Perfect lies, perfect night…

_I am the black._
_I am the white._
_the wisps of gray lost in the in-between._
_A fleeting thought,_
_neither here nor there._
_The lazy tendrils of smoke_
_That tumble from my cigar,_
_From my lips,_
_Lost and forgotten in a _
_moment_
_from_
_my breath._
_MY BREATH…_

You unbalance 
the balance 
of 
My life.
Ripples in the glassy still
An aftershock of your undeniable beauty.

_I hear the cicadas,_
_The thunder of their staccato melody _
_As it fractures the silence of the night._

I hate.
I love.
I loved.
You.

Betrayed
I feel
It.
You.

_I wipe the spit from my face_
_As I try to collect the fragments of my life,_
_From the gutter in the road._
_Fragments that hold._
_That held..._
_All I am, all whom I hoped to be._
_And I am left here._
_Alone_
_To rebuild_
_My world._
_A world I no longer remember how to build._

A single
Tear.
Rolls down.
my cheek.
MY cheek.
Hits.
My lip.
My breathe.
MY BREATHE.
I hate.
I love.
You.


----------



## Nacian

Amasing words..great style.
I hope you're Ok..


----------



## Firemajic

This is a dark--twisted--hellish poem,  lots of drama and angst.. maybe a little over done---NOT!  Very well done.  " I hate who I have become because I love you"---Oh I know exactly what you are saying.  Been there--done that--NOT going to do that again. Your talent is in not being afraid to show your naked emotions---the good--the bad and the ugly...I applaud you for that.  Peace...Jul


----------



## rundahl

Hi NicB,

I sometimes wish there was a genre called "therapy", or "Been there done that." You are raw, dark, and in pain. I mean your work is. 

_I am the black._
_I am the white._
_the wisps of gray lost in the in-between._
_A fleeting thought,_
_neither here nor there._
_The lazy tendrils of smoke_
_That tumble from my cigar,_
_From my lips,_
_Lost and forgotten in a _
_moment_
_from_
_my breath._
_MY BREATH…  (I  love this)
_It has a dreamy feeling to it. I also bring to mind the surreal experience that can take place when reality is clouded by over consumption._
_I also enjoy the way you change font style to convey a new feeling, a new memory, or new experience. It makes it easier for me to switch gears and prepare for your message. 
This is great. Thanks.


----------



## Prof

What a great way to say I love you and you don't care.  I agree with FireMajic that you are not over the top.  I would add that you are close though.  If I had to nit pick, and I do have to, it's in my nature, I would say "the chasm of my life" is an awkward image  Maybe "the chasm which has become my life"?  Still, very good, keep bringing them  to us.


----------



## Boddaert

I especially liked '_the wisps of gray lost in the in-between'. This worked really well for me. _


----------



## kangamaroo

I really like this man. Can relate too which I personally find a bonus with writing. Nice


----------



## NicB.

thanks all, glad you enjoyed it!


----------



## Sita

Amazing. There are no other words for it.


----------



## alanmt

wow. I feel like you are speaking just to me.


----------



## candid petunia

Angst. Beautiful. Love the way you wrote it, the poem has a raw appeal to it.


----------



## NicB.

^^Thanks!  Glad you liked it.  If only I could write things like that without having to live it first.  Ah well.


----------



## j.w.olson

I am a bitter person, and I don't like seeing an abundance of positive replies divorced from critique and suggestions for improvement; I therefore feel the need to temper this conversation with complaint. Please do not take it personally.

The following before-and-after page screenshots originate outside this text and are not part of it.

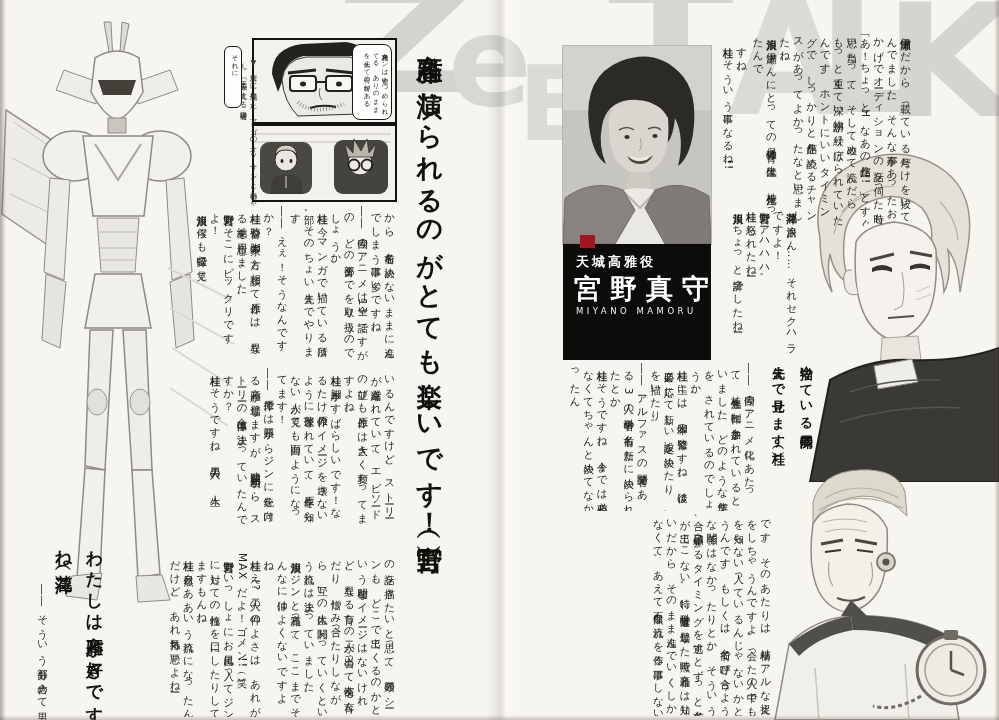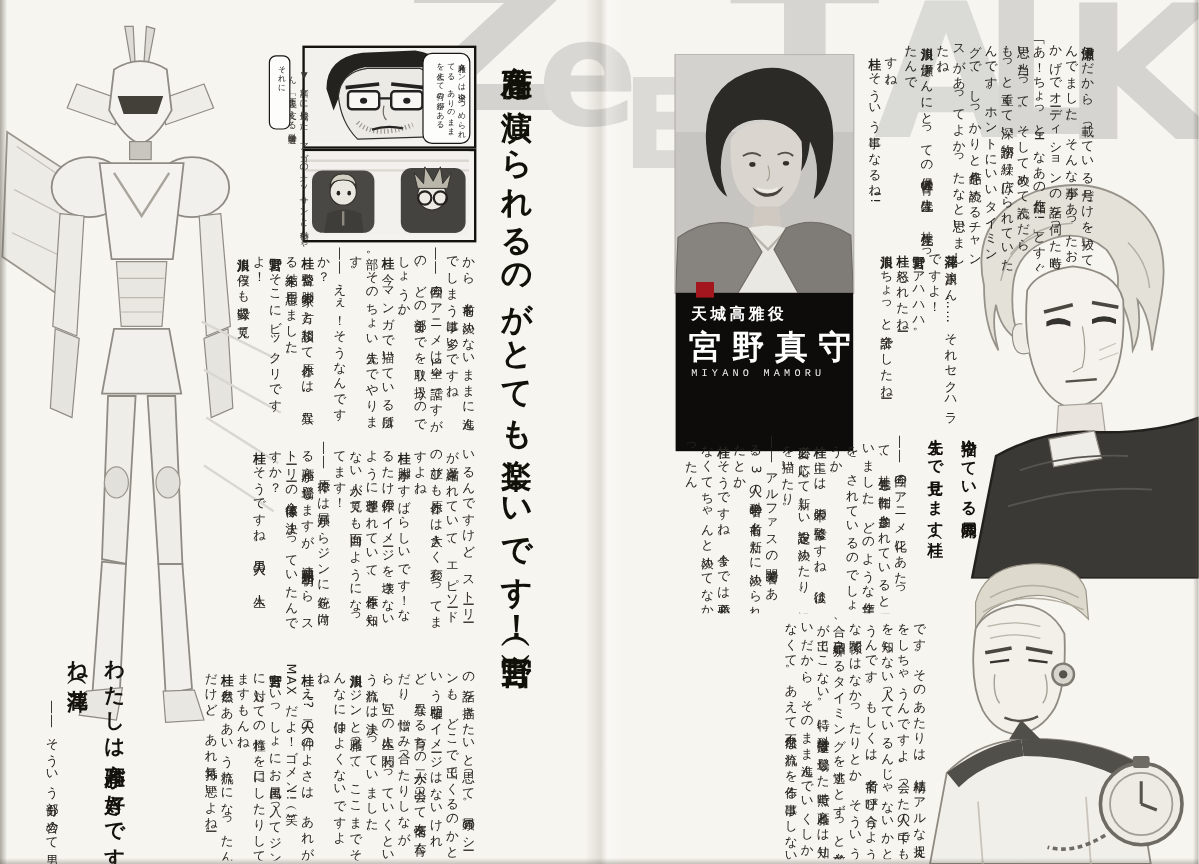--- a/index.html
+++ b/index.html
@@ -45,7 +45,7 @@
   
   #photo{position:absolute;left:563px;top:46px;width:148px;height:198px;z-index:3;
          box-shadow:0 0 0 1px #b9b7b2;}
-  #caption-card{position:absolute;left:563px;top:244px;width:148px;height:132px;background:#0d0c0a;z-index:4;color:#ffffff;}
+  #caption-card{position:absolute;left:563px;top:244px;width:148px;height:116px;background:#0d0c0a;z-index:4;color:#ffffff;}
   #caption-card .role{position:absolute;left:13px;top:9px;font-size:13px;font-weight:bold;letter-spacing:3px;}
   #caption-card .name{position:absolute;left:11px;top:27px;font-size:27px;font-weight:bold;letter-spacing:9px;white-space:nowrap;}
   #caption-card .romaji{position:absolute;left:13px;top:62px;font-size:8.5px;letter-spacing:3.5px;color:#f0f0ee;font-family:Liberation Mono, monospace;}

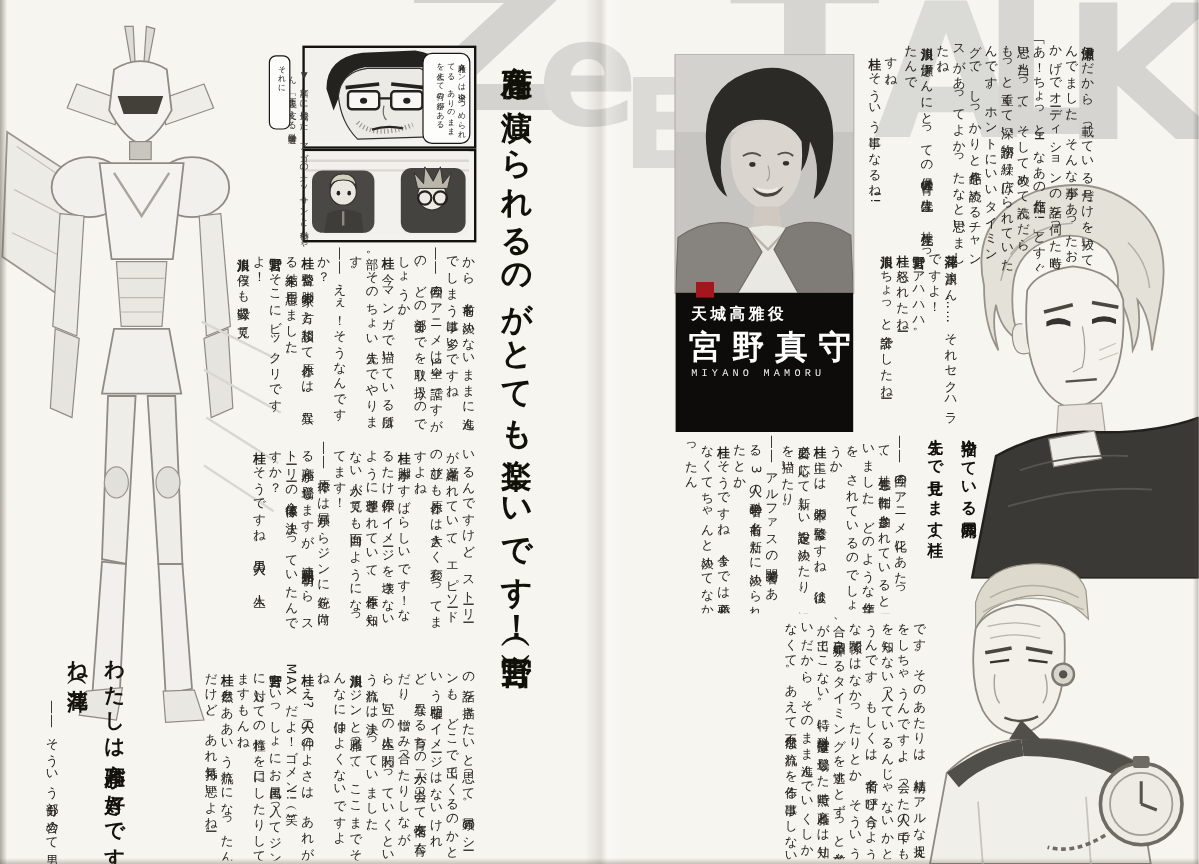--- a/index.html
+++ b/index.html
@@ -48,7 +48,7 @@
   #caption-card{position:absolute;left:563px;top:244px;width:148px;height:116px;background:#0d0c0a;z-index:4;color:#ffffff;}
   #caption-card .role{position:absolute;left:13px;top:9px;font-size:13px;font-weight:bold;letter-spacing:3px;}
   #caption-card .name{position:absolute;left:11px;top:27px;font-size:27px;font-weight:bold;letter-spacing:9px;white-space:nowrap;}
-  #caption-card .romaji{position:absolute;left:13px;top:62px;font-size:8.5px;letter-spacing:3.5px;color:#f0f0ee;font-family:Liberation Mono, monospace;}
+  #caption-card .romaji{position:absolute;left:13px;top:62px;font-size:8.5px;letter-spacing:3.5px;color:#f0f0ee;}
   #caption-card .bio{position:absolute;left:13px;top:80px;width:126px;font-size:8.5px;line-height:13px;color:#e6e6e3;}
   .red-badge{position:absolute;left:17px;top:-9px;width:15px;height:13px;background:#a3161d;}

I do very much like the bits of imagery that are here -- the cicadas, the summer night, the cigar smoke, and the spit on your face. They are vivid and work well for me. I think they complement the emotion you are going for very well.

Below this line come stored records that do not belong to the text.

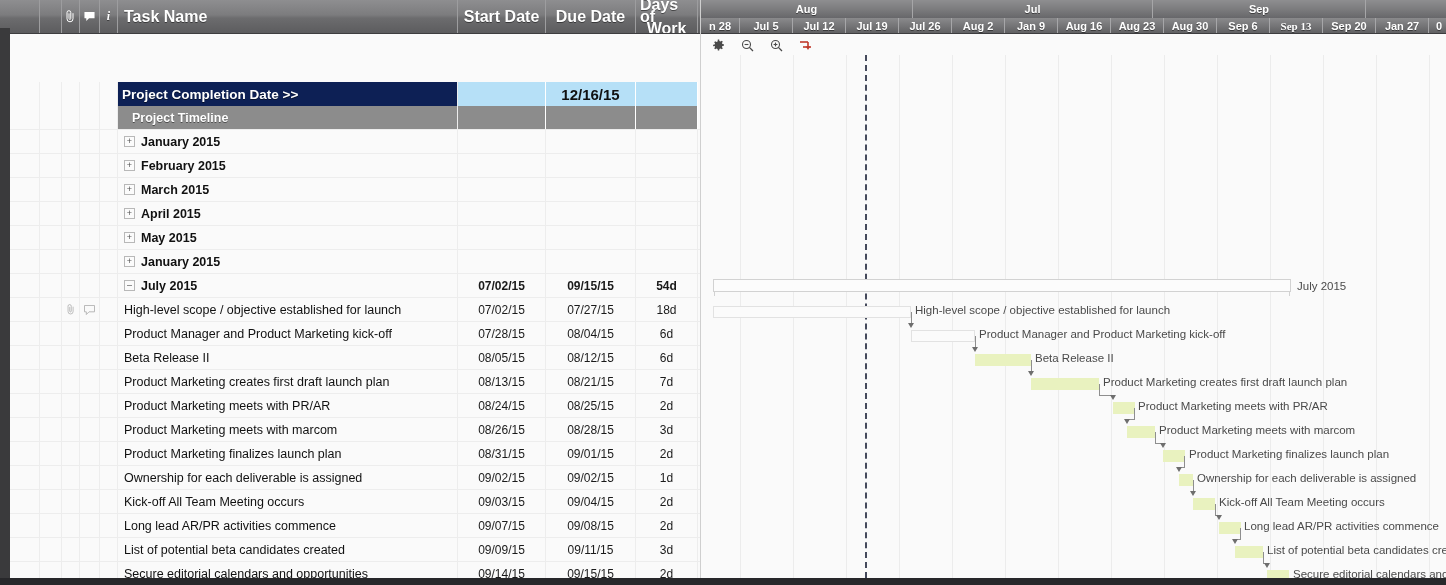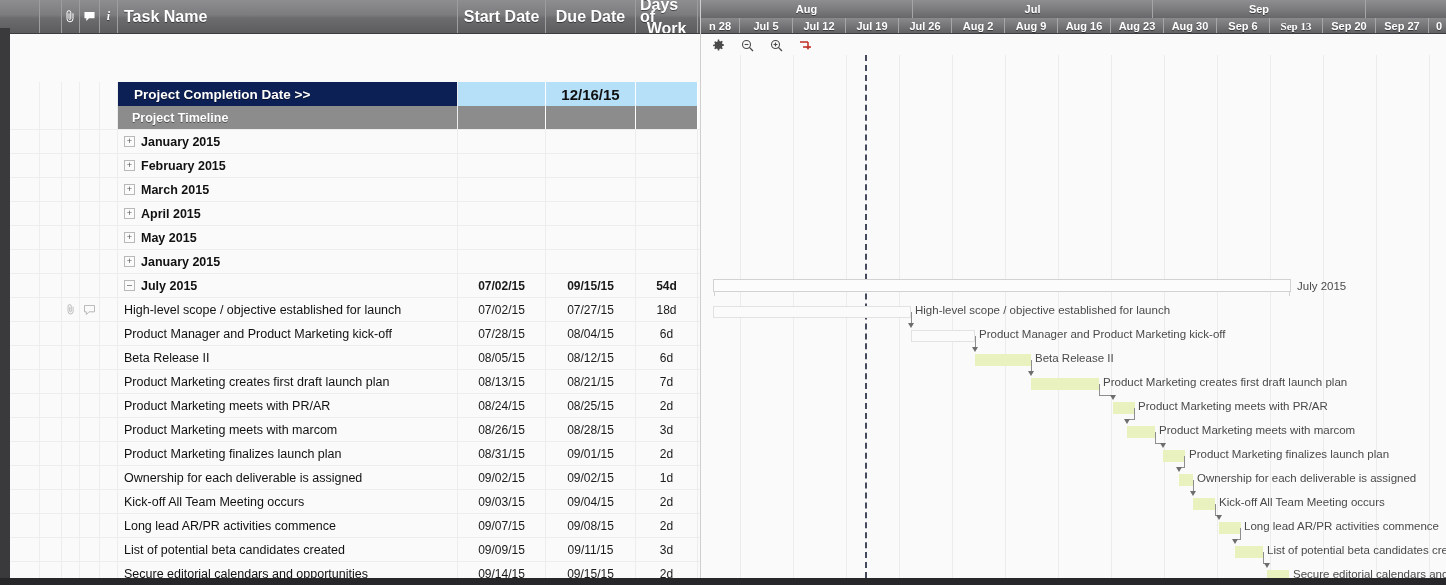--- a/index.html
+++ b/index.html
@@ -468,7 +468,7 @@
         <div class="g-week" style="width: 53px;">Jul 19</div>
         <div class="g-week" style="width: 53px;">Jul 26</div>
         <div class="g-week" style="width: 53px;">Aug 2</div>
-        <div class="g-week" style="width: 53px;">Aug 9</div>
+        <div class="g-week" style="width: 53px;">Jan 9</div>
         <div class="g-week" style="width: 53px;">Aug 16</div>
         <div class="g-week" style="width: 53px;">Aug 23</div>
         <div class="g-week" style="width: 53px;">Aug 30</div>

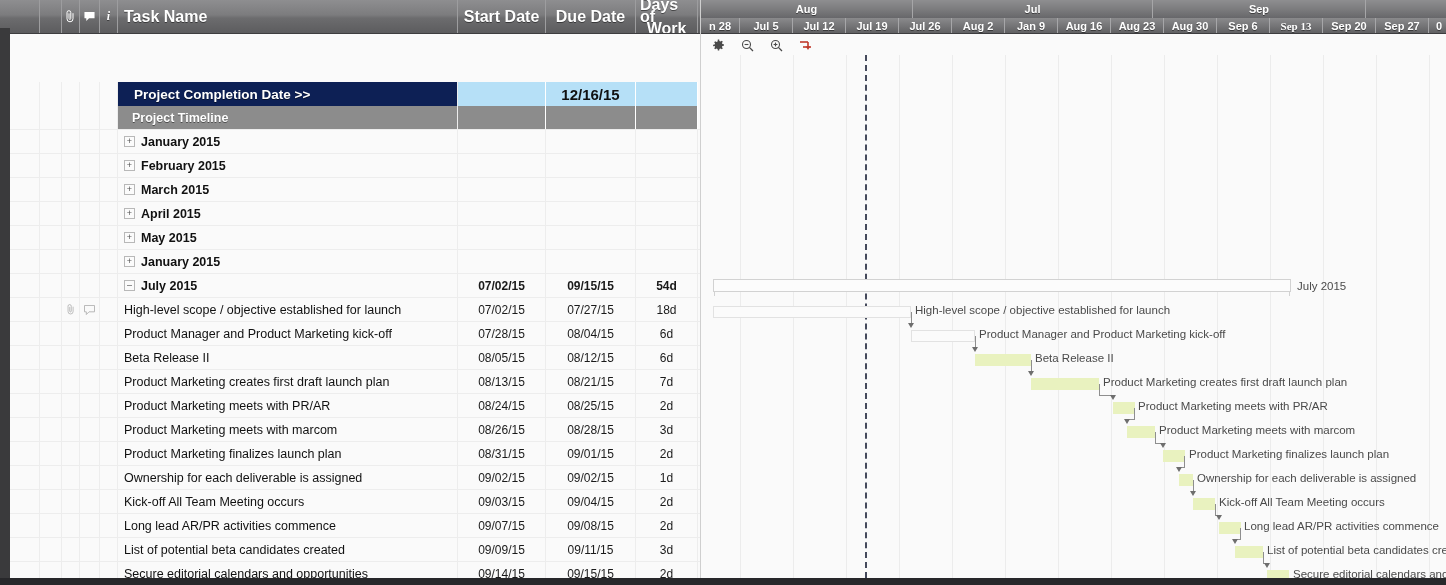--- a/index.html
+++ b/index.html
@@ -475,7 +475,7 @@
         <div class="g-week" style="width: 53px;">Sep 6</div>
         <div class="g-week" style="width: 53px; font-family: Liberation Serif, serif;">Sep 13</div>
         <div class="g-week" style="width: 53px;">Sep 20</div>
-        <div class="g-week" style="width: 53px;">Sep 27</div>
+        <div class="g-week" style="width: 53px;">Jan 27</div>
         <div class="g-week" style="width: 21px;">0</div>
       </div>
 

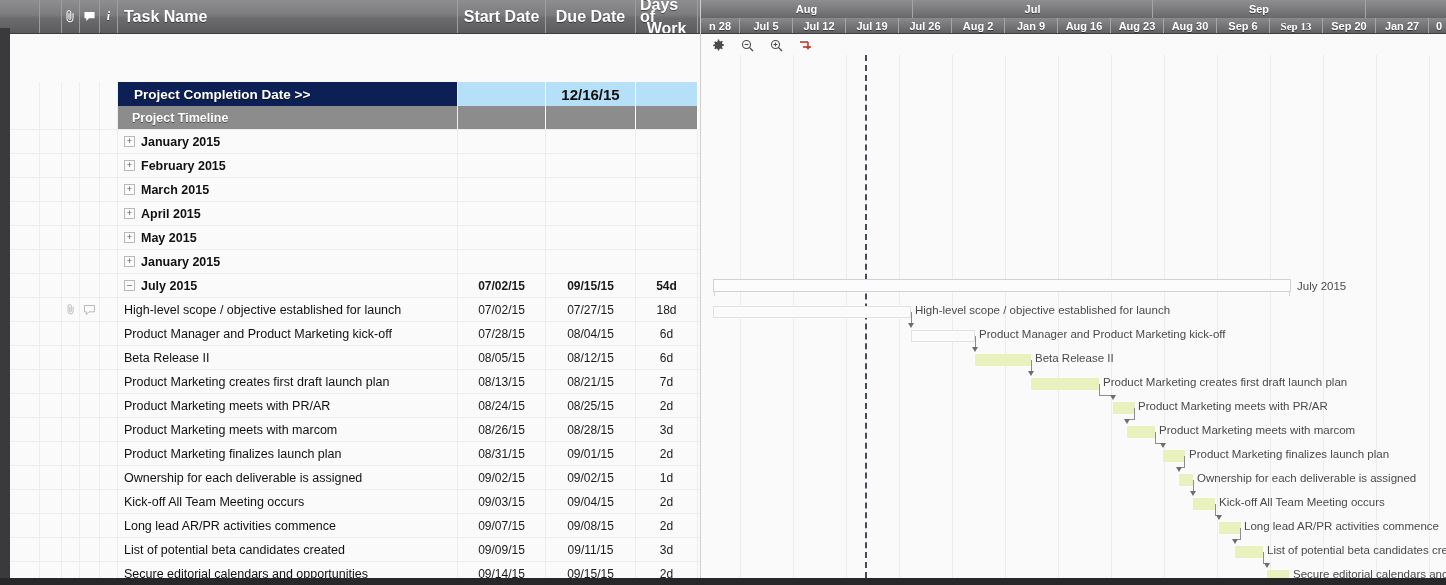--- a/index.html
+++ b/index.html
@@ -64,7 +64,7 @@
 
   
   .row.banner { border-bottom: none; }
-  .row.banner .c-task { width: 340px; background: #0d2055; padding-left: 16px; }
+  .row.banner .c-task { width: 340px; background: #0d2055; padding-left: 4px; }
   .row.banner .c-task .tname { color: #ffffff; font-weight: bold; font-size: 13.5px;
                                text-shadow: 0 1px 0 rgba(0,0,0,.5); }
   .row.banner .c-start, .row.banner .c-due, .row.banner .c-days {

Unfortunately, none of the rest of it works for me. The basic words presented in such a plain staccato hit me as nothing more than words -- the general lack of imagery and figurative language prevents any of the words from striking a deeper resonance within me or calling forth an emotional response of any sort. Reading the words "I hate you" or "I love you" is very different than feeling the words. I can tell that the author/narrator feels them in this poem -- but that hasn't come across for me. In general, I just got annoyed at all the period and line breaks.

Also "breathe" in the last stanza should probably be "breath."

Including more specifics, developing some motif, analogy, or sensory imagery would really help bring the emotion you're going for into relief on the paper (er.. screen). Possibly consider some cutting. And some editing. You do have plenty of potential to work with in this poem, though.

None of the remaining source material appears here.